В повседневности имеются, встроены механизмы, предназначен­ные именно для этих целей: милиция, медицина (в частности, пси­хиатрия), религия (понимаемая как совокупность ритуальных действий). Это неотъемлемые части повседневной реальности, функция которых — элиминировать воздействие трансцендентно­го, сведя его к повседневности. Каждый из этих социальных меха­низмов вырабатывает собственные специфические методы для до­стижения своих целей (в этой связи можно говорить о профессио­нальной интерпретации или экспертизе) [39], но все они решают общую задачу: заделывание «дыр» в повседневности и восстанов­ление ее суверенитета. Выработка таких механизмов была, можно сказать, одним из важнейших моментов становления повседнев­ности, ее возникновения из целостной, синкретической совокуп­ности «примитивного» восприятия социального мира (см. 2.16).


Теперь можно ответить на поставленные выше вопросы: интер­претация определенных фактов как символов ведет не к установ­лению коммуникации с другими сферами реальности, но к «пре­вращению» их из символов в знаки, т.е. к редуцированию транс­цендентного к повседневности.

Лишь только факт интерпретируется как подлежащий ведению представителя милиции, или психиатра, или служителя культа («Окропить помещение!» — командовал домоуправ Босой), он пре­вращается в обычный нормальный факт повседневности, поскольку повседневность располагает орудиями для работы с этим фактом.

В таком случае то, что Шюц именует символом, правильнее счи­тать симптомом — симптомом «болезни» повседневности. Когда наблюдаемая реальность интерпретируется как симптом, задача повседневных деятелей состоит в том, чтобы предпринять все воз­можное для его элиминации.

Таков булгаковский (имплицитно содержащийся в романе) ва­риант истолкования повседневности как особого мира опыта. Для этой интерпретации характерны закрытость повседневной жизни, ее отталкивание от трансцендентных сфер.

Эта черта представляется универсальной. Каждое общество, каж­дая культура имеет — в той или иной форме — механизмы, аналогич­ные трем названным.

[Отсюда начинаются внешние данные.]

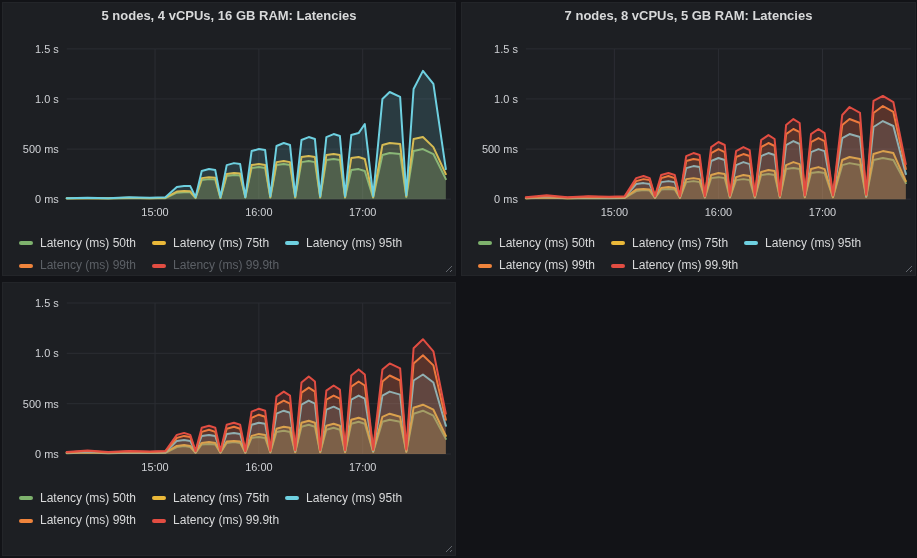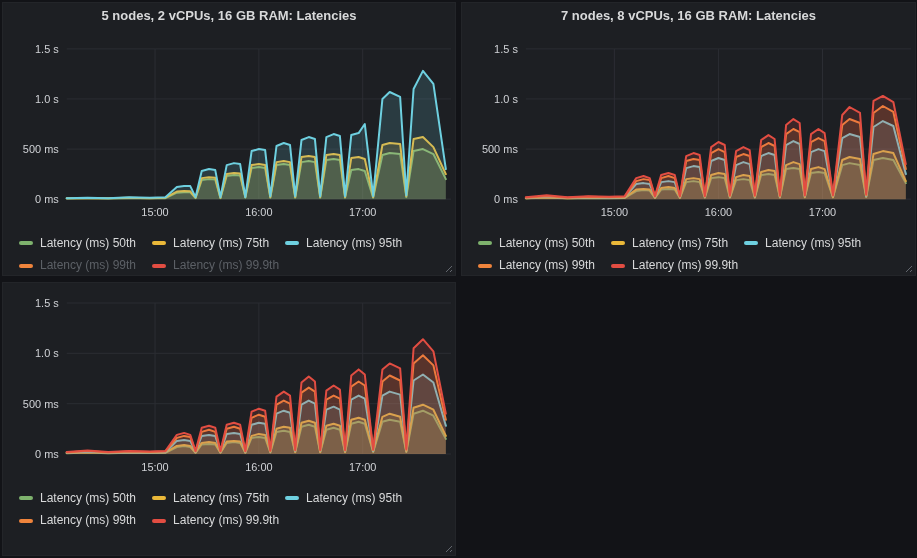--- a/index.html
+++ b/index.html
@@ -43,7 +43,7 @@
 <div id="dashboard">
 
   <div class="panel">
-    <div class="panel-title">5 nodes, 2 vCPUs, 16 GB RAM: Latencies</div>
+    <div class="panel-title">5 nodes, 4 vCPUs, 16 GB RAM: Latencies</div>
     <svg class="chart" viewBox="0 0 454 196" preserveAspectRatio="none">
         <g>
           <line x1="64" x2="450" y1="171.0" y2="171.0" class="gridline"></line>

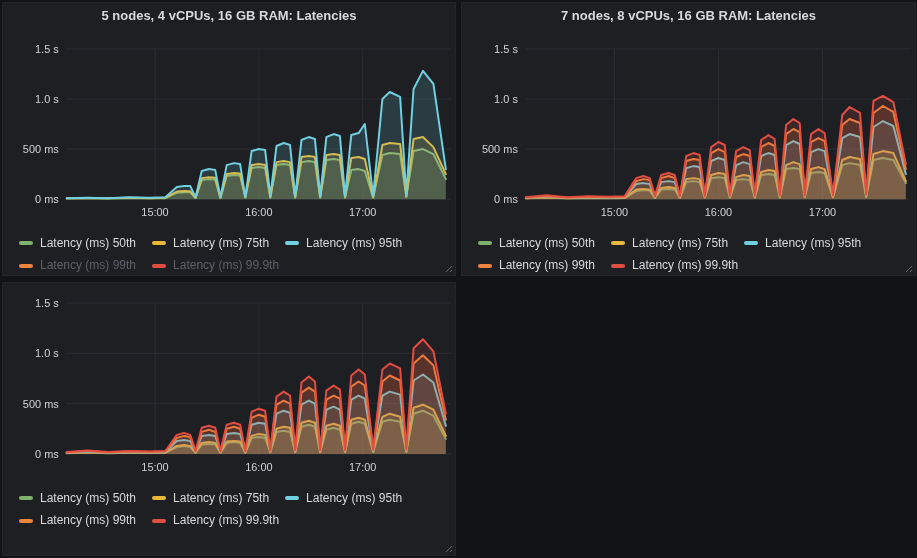--- a/index.html
+++ b/index.html
@@ -91,7 +91,7 @@
   </div>
 
   <div class="panel">
-    <div class="panel-title">7 nodes, 8 vCPUs, 16 GB RAM: Latencies</div>
+    <div class="panel-title">7 nodes, 8 vCPUs, 5 GB RAM: Latencies</div>
     <svg class="chart" viewBox="0 0 454 196" preserveAspectRatio="none">
         <g>
           <line x1="64" x2="450" y1="171.0" y2="171.0" class="gridline"></line>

Их функции не всегда четко разделяются, это разделение определяется спецификой применяемых интерпретаци­онных схем. Так, в средневековье душевная болезнь понималась как одержимость дьяволом и поэтому подлежала ведению служителей культа. Экзорцизм — это и ритуальное действие, и акт лечения. Уже в наше время, в последние советские десятилетия, то, что раньше подлежало ведению правоохранительных органов, стало трактовать­ся как душевная болезнь, и ее носители передавались в психиат­рические учреждения. Это явилось следствием изменения интер­претационных схем и соответственно изменения представлений о нормальном характере повседневности. Но всегда существуют ме­ханизмы защиты повседневности и люди, «обслуживающие» эти механизмы,— эксперты в соответствующих областях.